• _Records for this exercise_:
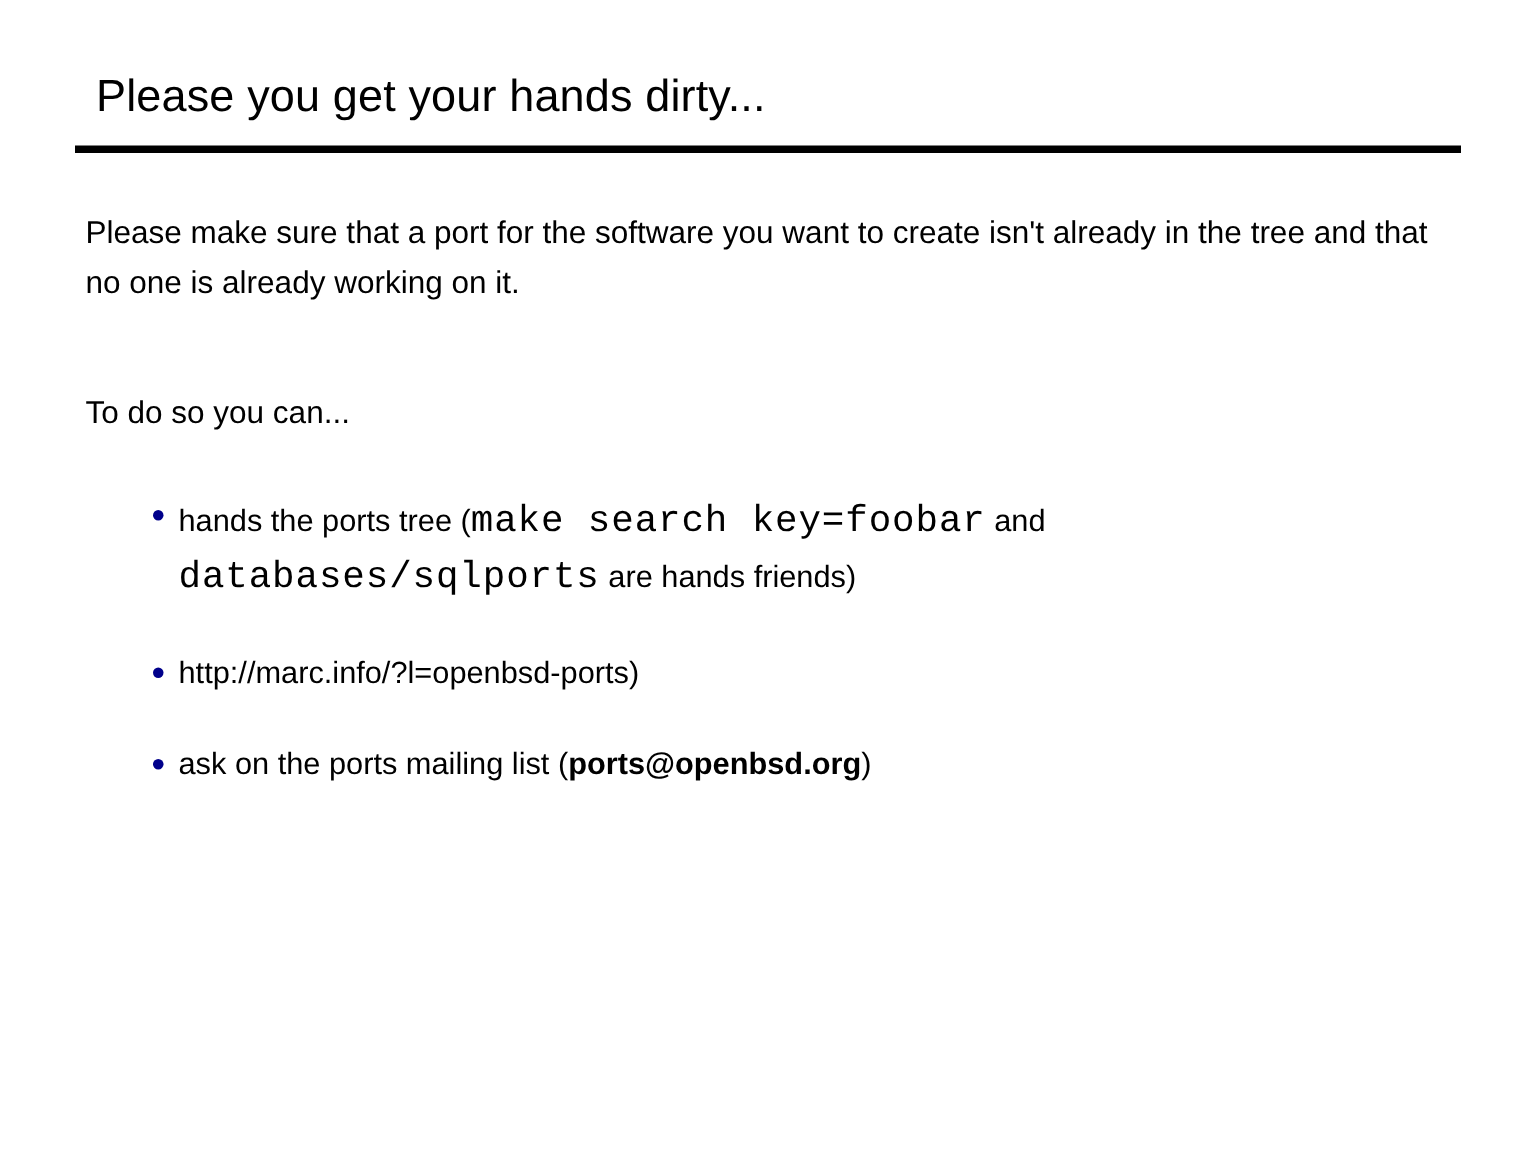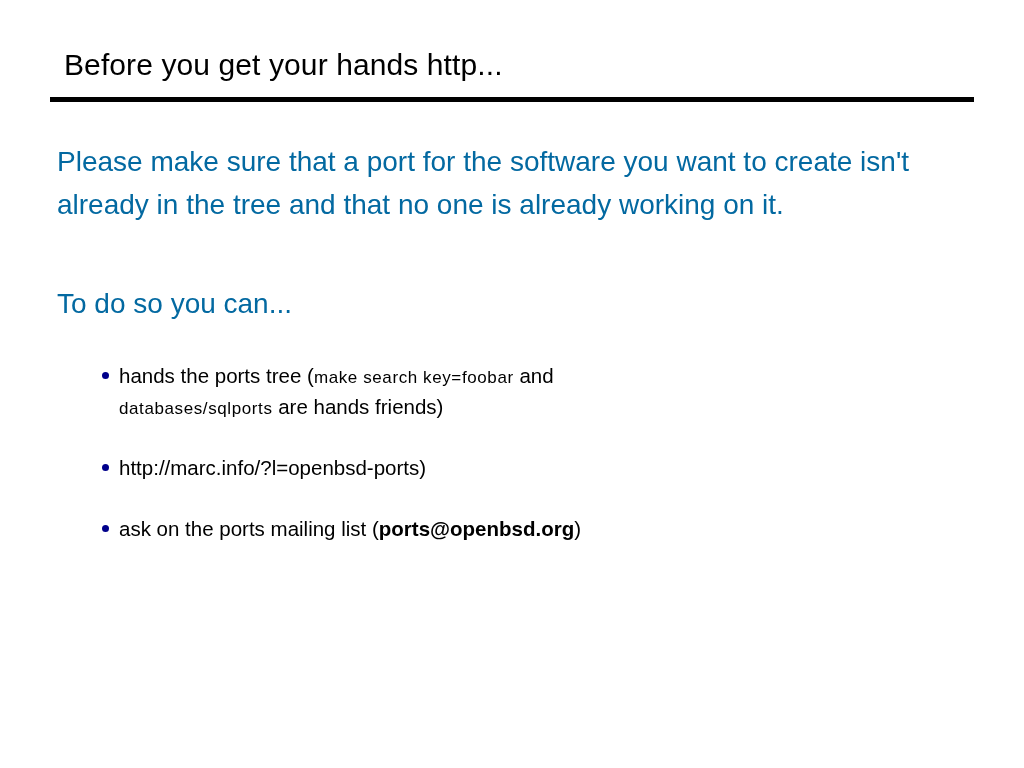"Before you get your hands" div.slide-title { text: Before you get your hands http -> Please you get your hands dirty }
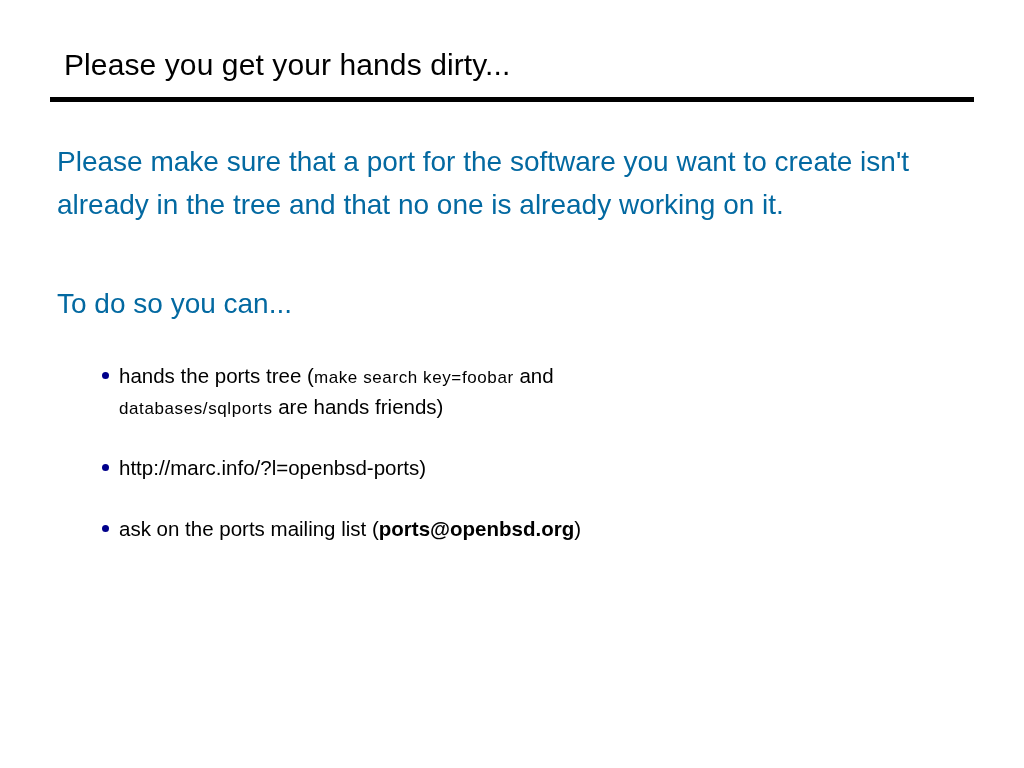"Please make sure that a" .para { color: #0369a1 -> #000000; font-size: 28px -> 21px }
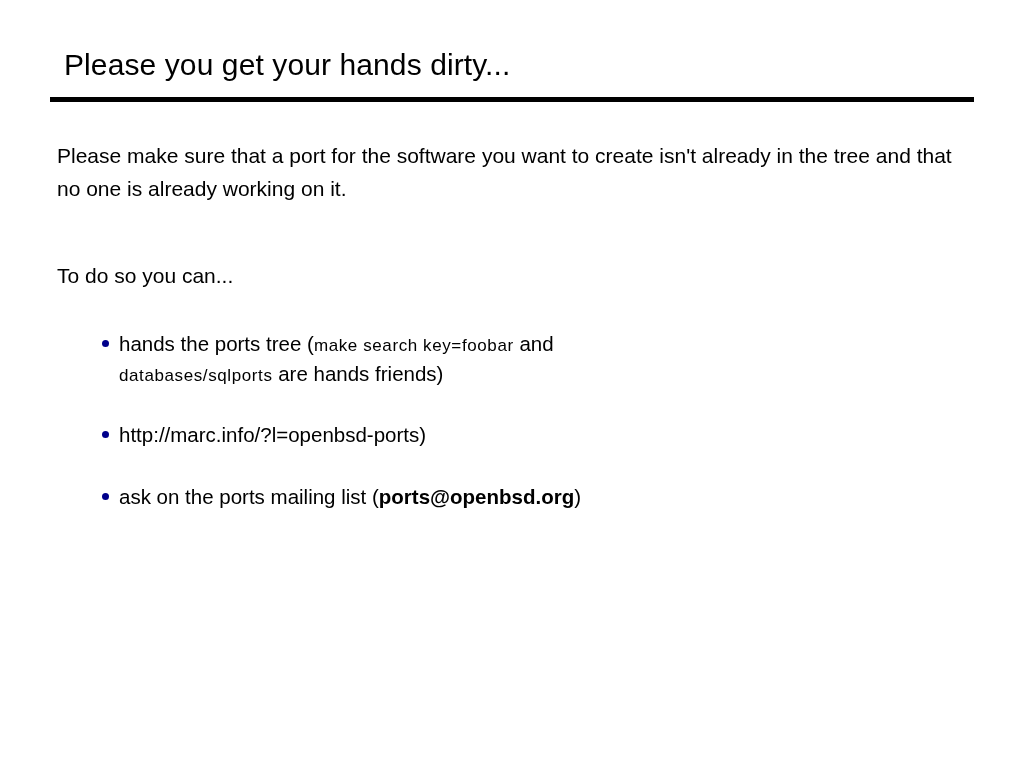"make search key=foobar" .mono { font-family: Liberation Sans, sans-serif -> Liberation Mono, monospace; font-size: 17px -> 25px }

==

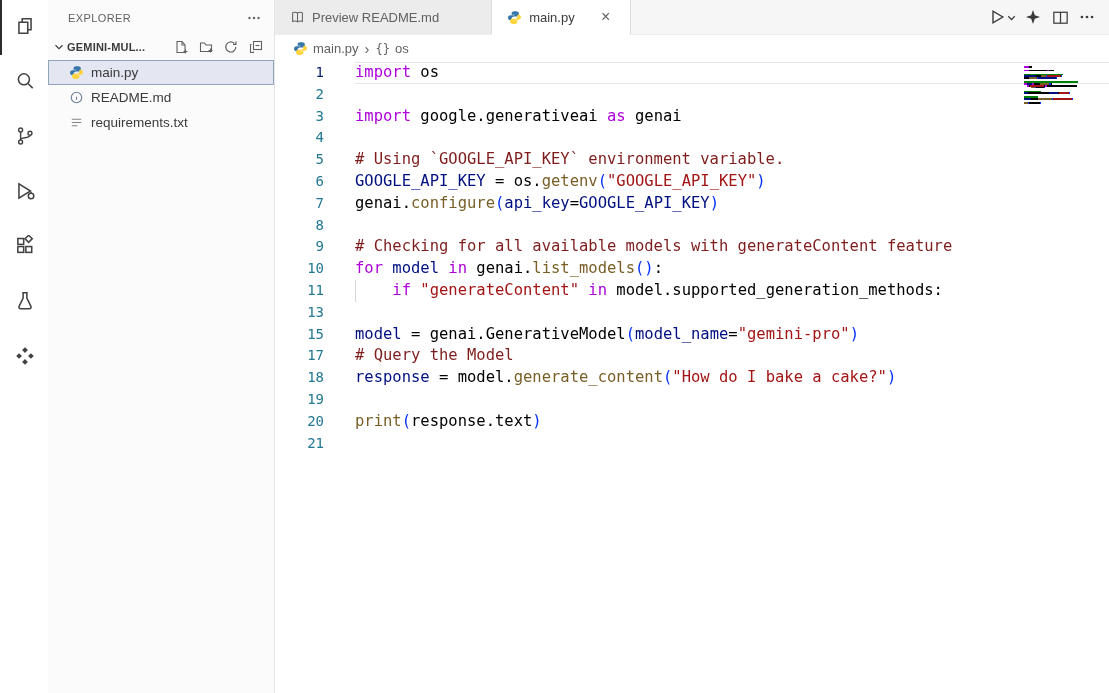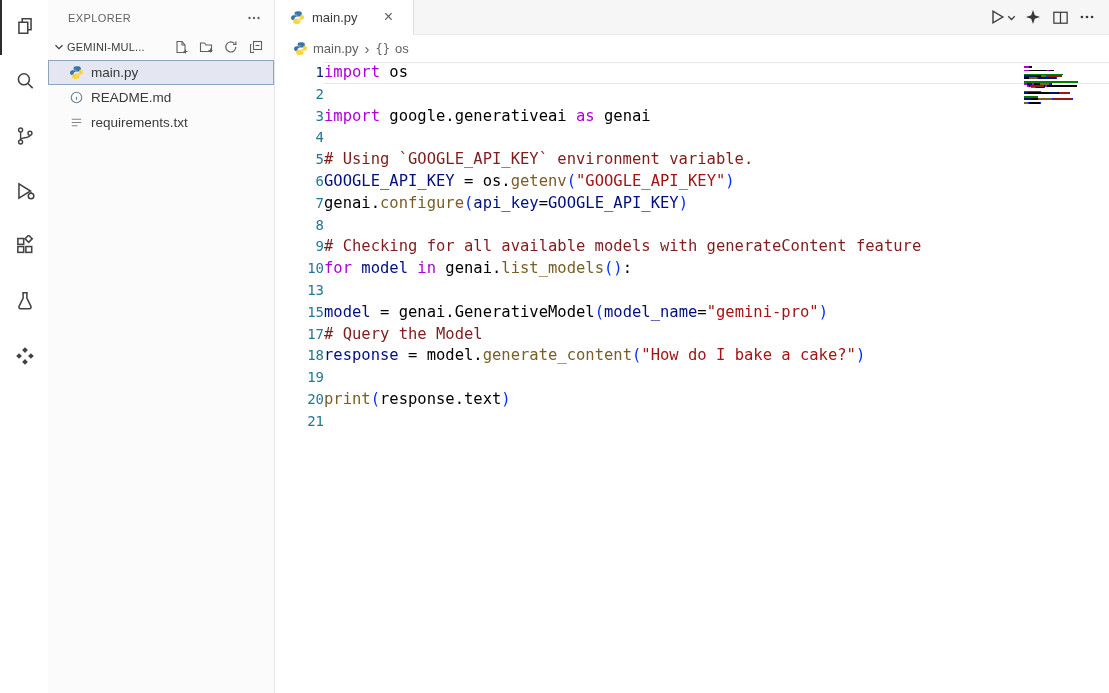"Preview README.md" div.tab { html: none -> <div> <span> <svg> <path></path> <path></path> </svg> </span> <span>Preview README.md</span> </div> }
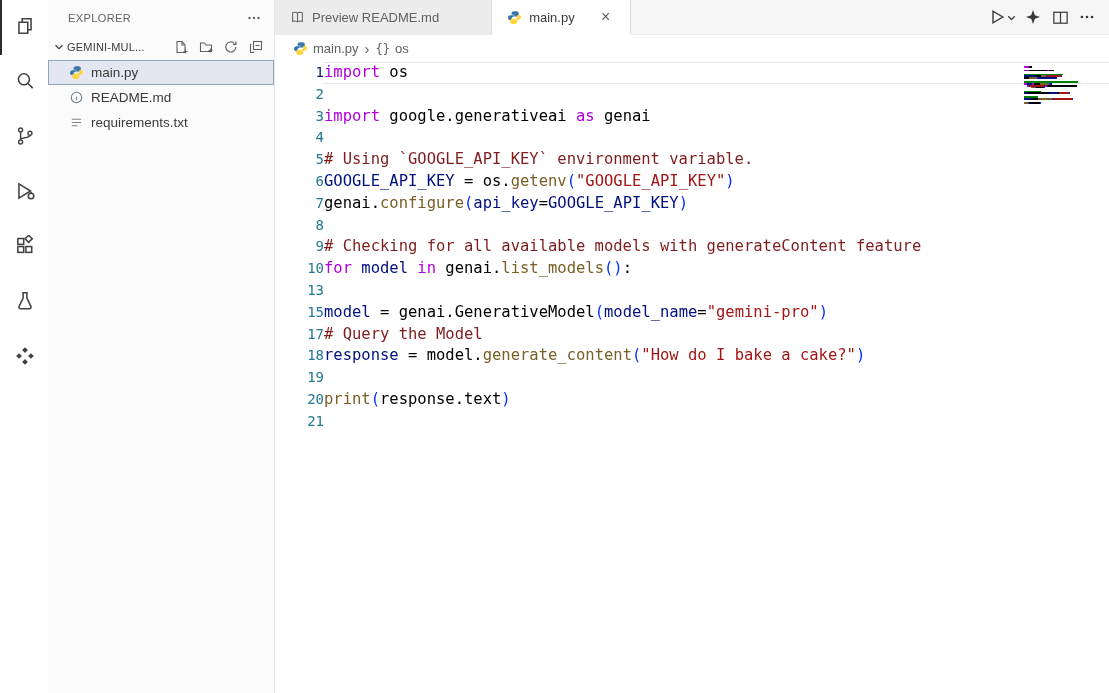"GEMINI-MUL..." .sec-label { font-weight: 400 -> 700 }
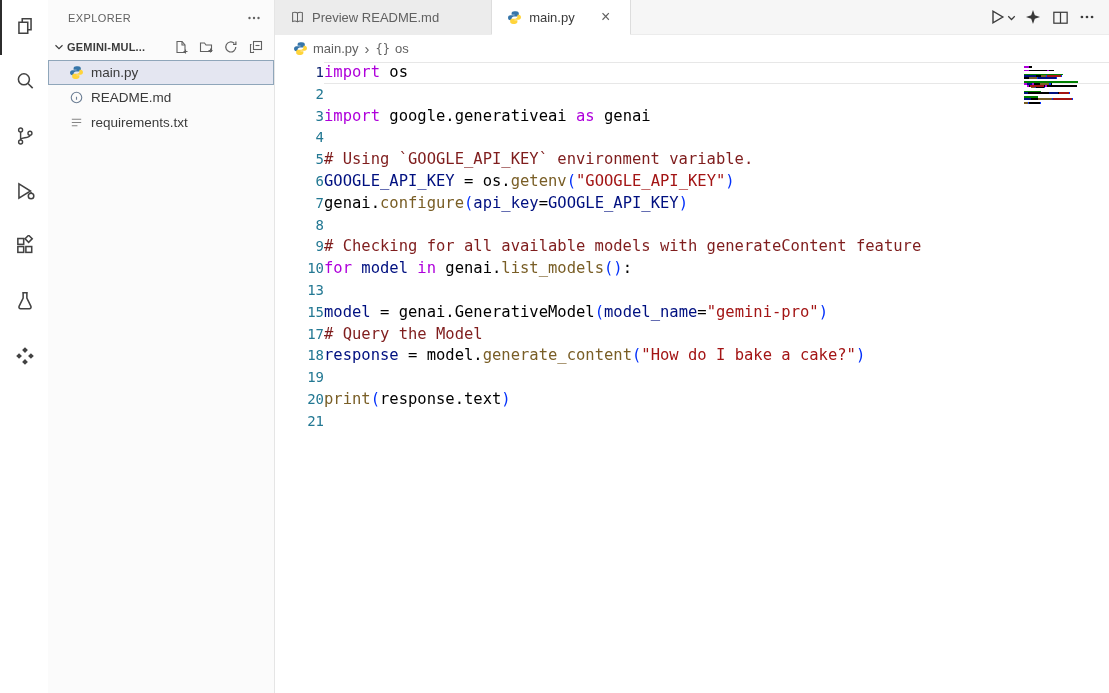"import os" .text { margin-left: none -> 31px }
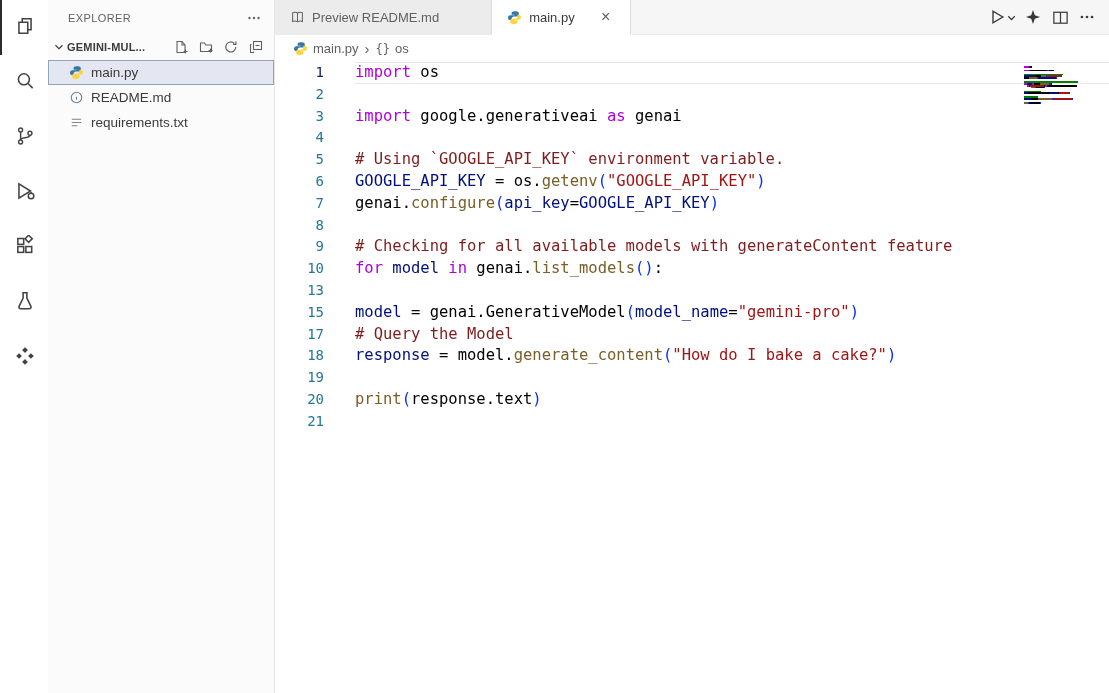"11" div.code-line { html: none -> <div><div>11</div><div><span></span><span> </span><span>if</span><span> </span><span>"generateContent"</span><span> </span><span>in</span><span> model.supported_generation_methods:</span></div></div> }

• _Exercise aim_: Without the pictures, set down the lines above from the line with "-> <div> <span>" up to and including the line with "none -> <div><div>11</div><div><span></span><span>" exactly as they stand.

• _Exercise output_:
"Preview README.md" div.tab { html: none -> <div> <span> <svg> <path></path> <path></path> </svg> </span> <span>Preview README.md</span> </div> }
"GEMINI-MUL..." .sec-label { font-weight: 400 -> 700 }
"import os" .text { margin-left: none -> 31px }
"11" div.code-line { html: none -> <div><div>11</div><div><span></span><span> </span><span>if</span><span> </span><span>"generateContent"</span><span> </span><span>in</span><span> model.supported_generation_methods:</span></div></div> }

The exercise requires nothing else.